*How to complete this task*: From the entries below, determine the number of lines that contain "margin". Give that number by itself.

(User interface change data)

· · · · · · ·

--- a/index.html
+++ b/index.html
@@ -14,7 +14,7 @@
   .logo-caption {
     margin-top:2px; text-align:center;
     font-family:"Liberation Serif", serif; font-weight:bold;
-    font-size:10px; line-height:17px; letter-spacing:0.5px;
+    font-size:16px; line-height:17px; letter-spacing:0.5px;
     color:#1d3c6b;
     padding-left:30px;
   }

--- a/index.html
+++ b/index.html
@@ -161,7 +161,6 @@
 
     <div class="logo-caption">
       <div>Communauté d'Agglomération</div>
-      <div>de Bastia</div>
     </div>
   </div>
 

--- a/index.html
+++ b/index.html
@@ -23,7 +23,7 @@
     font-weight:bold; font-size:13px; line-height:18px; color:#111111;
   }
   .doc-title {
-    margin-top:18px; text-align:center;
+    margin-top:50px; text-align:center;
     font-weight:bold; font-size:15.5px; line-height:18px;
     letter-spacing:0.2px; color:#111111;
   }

· · · · · · ·

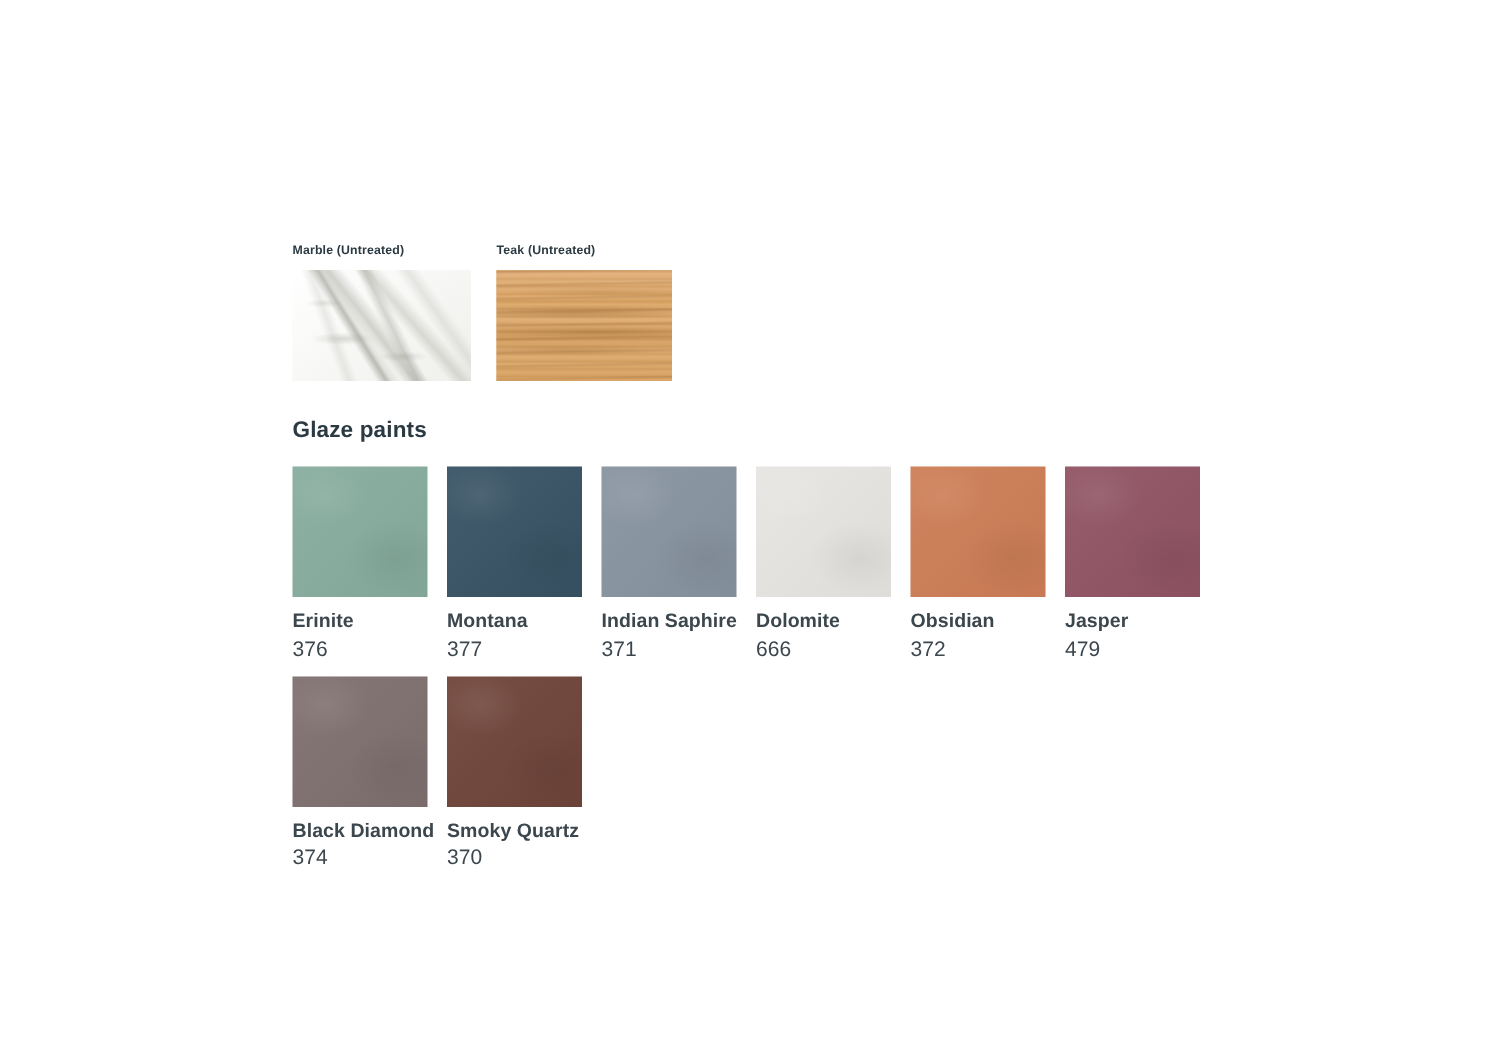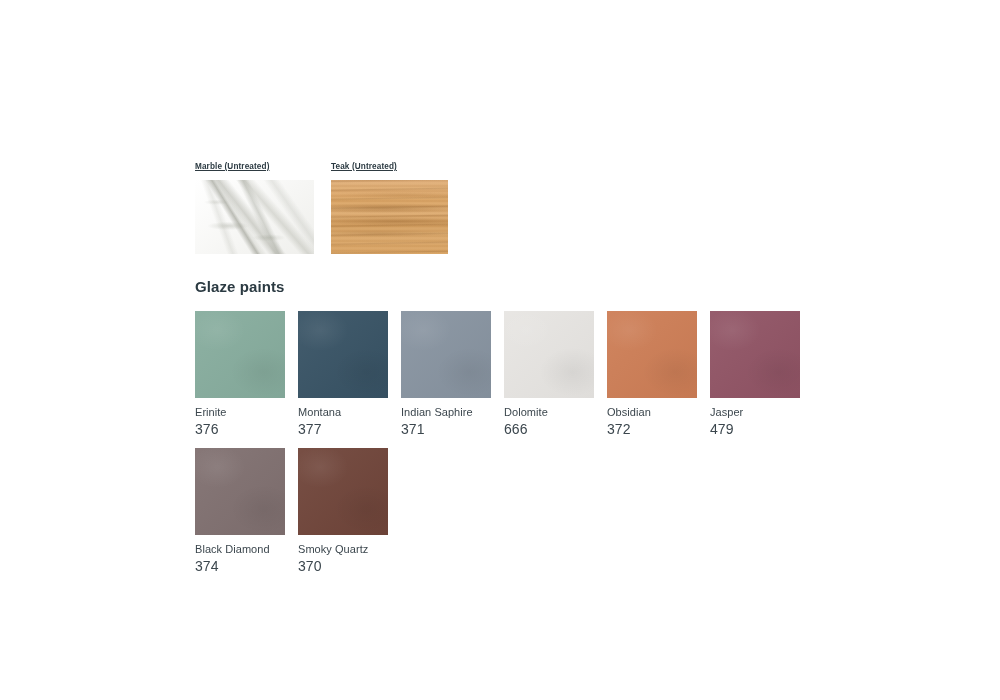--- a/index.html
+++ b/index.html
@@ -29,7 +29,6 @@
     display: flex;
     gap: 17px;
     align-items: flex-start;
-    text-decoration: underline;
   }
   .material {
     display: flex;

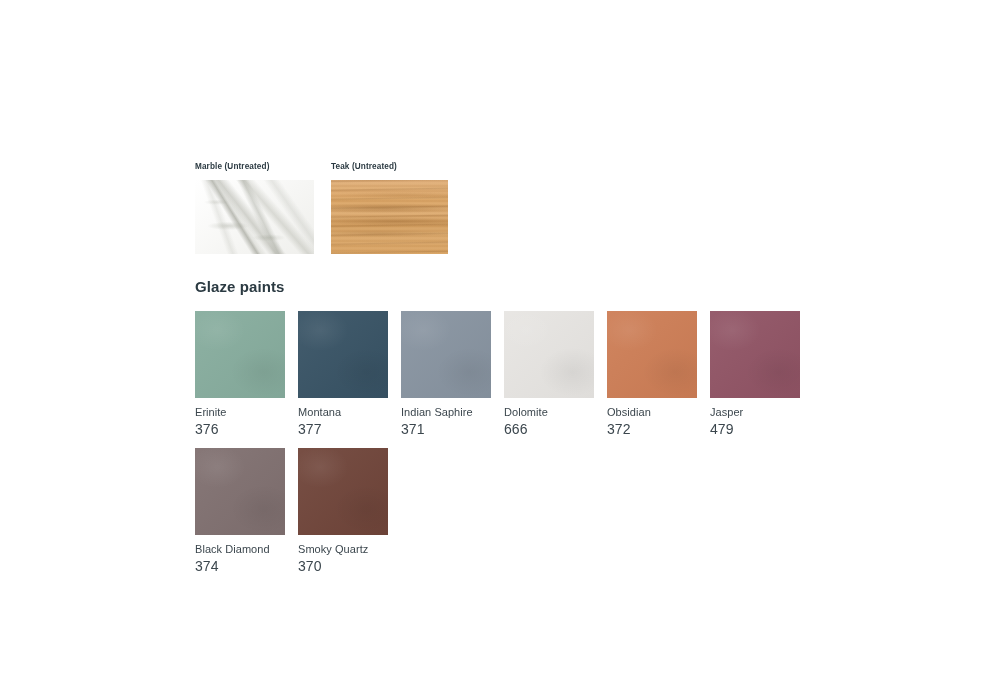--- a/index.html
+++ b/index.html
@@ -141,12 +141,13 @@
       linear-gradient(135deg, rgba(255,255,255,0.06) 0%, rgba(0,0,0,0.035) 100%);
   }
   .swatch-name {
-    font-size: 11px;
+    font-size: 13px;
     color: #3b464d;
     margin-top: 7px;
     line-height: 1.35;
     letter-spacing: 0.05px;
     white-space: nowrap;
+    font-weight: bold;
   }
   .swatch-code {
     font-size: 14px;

· · · · · · ·

*Answer to this task*: 4